We spend a lot of time indoors. As a matter of fact, the Environmental Protection Agency (EPA) has determined being within a building accounts for 90% of our schedule. However, the EPA also has found your indoor air can be three to five times dirtier than outside your home.

That’s because our houses are securely sealed to boost energy efficiency. While this is good for your heating and cooling costs, it’s not so good if you’re amid the 40% of the population with respiratory allergies.

When outdoor ventilation is limited, pollutants such as dust and volatile organic compounds (VOCs) can get captured. Consequently, these pollutants could aggravate your allergies.

You can enhance your indoor air quality with fresh air and regular dusting and vacuuming. But if you’re still having issues with symptoms when you’re at your house, an air purifier may be able to provide assistance.

While it can’t get rid of pollutants that have settled on your furnishings or carpet, it may help freshen the air moving around your home.

And air purification has also been scientifically verified to help reduce some allergic symptoms, according to the American College of Allergy, Asthma and Immunology. It might also be useful if you or a family member has a lung condition, including emphysema or COPD.

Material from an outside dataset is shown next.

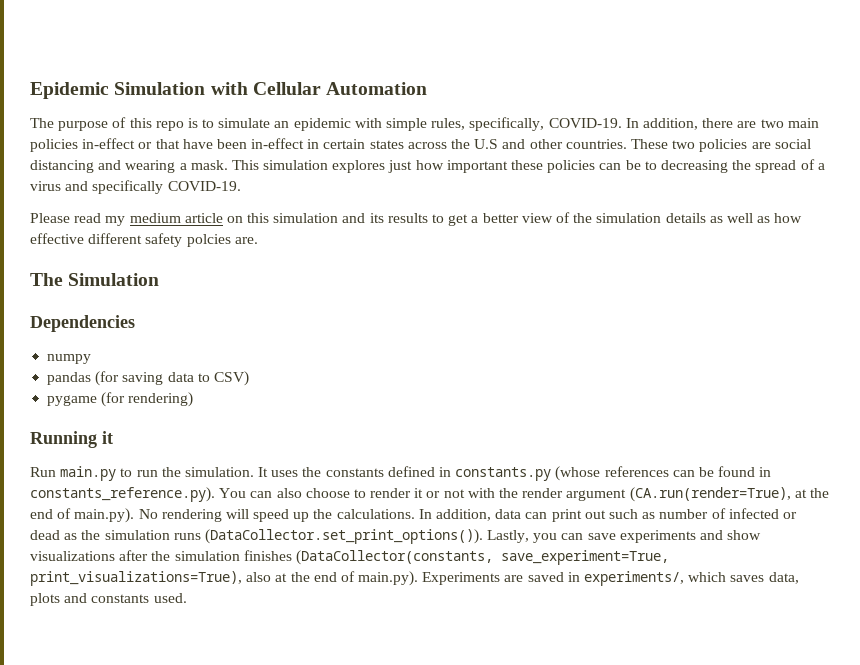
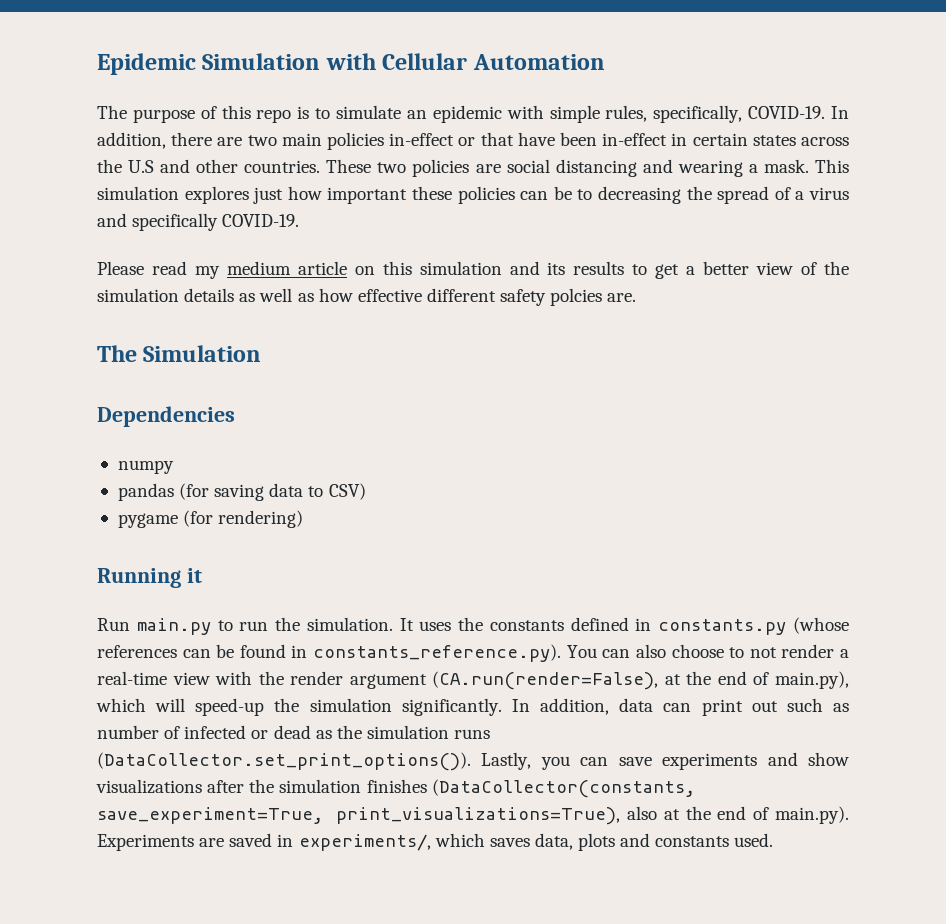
[370,488,465,498] render it or not -> [749,644,850,658] [97,671,210,685] not render a real-time view
[629,487,829,502] [30,508,415,523] (CA.run(render=True), at the end of main.py). No rendering will speed up the calculations. -> [432,671,849,690] [96,698,502,716] (CA.run(render=False), at the end of main.py), which will speed-up the simulation significantly.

There are two options, a portable air purifier or a whole-home air purifier. We’ll discuss the distinctions so you can determine what’s appropriate for your house.

Whole-House Air Purifier vs. Portable Air Purifiers

A portable air purifier is for a lone room. A whole-house air purifier works with your HVAC unit to purify your full residence. Some models can clean on their own when your home comfort system isn’t on.

What’s the Best Air Purifier for Allergies?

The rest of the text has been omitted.